Wasting billions while citizens suffer

Some soldiers are seriously thinking about  joining the “terrorists” of al-Shabaab in Somalia. Picture: Public Disservice
Some soldiers are seriously thinking about joining the “terrorists” of al-Shabaab in Somalia. Picture: Public Disservice

Lack of state services and protection encourages despair and militancy

The reason why Somali soldier Ali (20) is seriously thinking about joining the “terrorists” of al-Shabaab who are waging a violent insurgency in his country, often with terrorist methods, is that he doesn’t receive a salary from his government; he hasn’t for months.

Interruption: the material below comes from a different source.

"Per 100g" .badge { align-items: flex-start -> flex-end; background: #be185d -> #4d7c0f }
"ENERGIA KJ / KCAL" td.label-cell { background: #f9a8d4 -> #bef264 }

“We don’t even get weapons. The government is not committed to us in this war. It would be easier for me to be with the ‘boys’,” (common jargon for al-Shabaab) he says as we meet him – a cigarette dangling from his mouth, his uniform dirty – at a roadblock on our way to the Middle Shabelle region that is partly controlled by al-Shabaab.

“My parents live close by here. If I joined the boys, I could at least visit them without getting killed.”

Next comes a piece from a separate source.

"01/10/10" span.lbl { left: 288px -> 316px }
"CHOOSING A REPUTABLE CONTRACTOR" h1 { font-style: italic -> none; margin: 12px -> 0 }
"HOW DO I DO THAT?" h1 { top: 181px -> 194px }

A transnational investigation by the African Investigative Publishing Collective (AIPC) into state capability in six African countries has shown that state neglect and wastage of budgets for citizens’ services lead to despair, alienation and, in the worst cases, to young men taking up arms against governments.

In Somalia, team member Muno Gedi interviewed several soldiers who either considered joining the terrorists or had already done so.

This was not because they agreed with the insurgents but because they felt that the government had abandoned them.


In contrast, militants were seen as more organised.

“Al-Shabab is not good but at least I will not live with fear,” said one soldier called Abdinur (27), who was interviewed at an army camp in Middle Shabelle.

"A number of interviewees higher up the ranks in the army, among them Abdinur, a deputy commander at a battalion in the capital Mogadishu and a source at the Somali National Intelligence Agency, expressed scorn for the government, saying they were aware that the army received millions in support from donor countries, but that only the “president and the prime minister know where it goes” and that the money was used for “their private projects”.

One former Somali National Army soldier in Middle Shabelle, who recently joined the insurgents, was found looking well dressed in a blue shirt and dark green trousers.

He said he was much happier since he had deserted.

“All the safest places are under the control of al-Shabaab. It is only here that I can be safe and get a little salary,” he said, adding that he “had lost his two best friends because the government won’t give us equipment”.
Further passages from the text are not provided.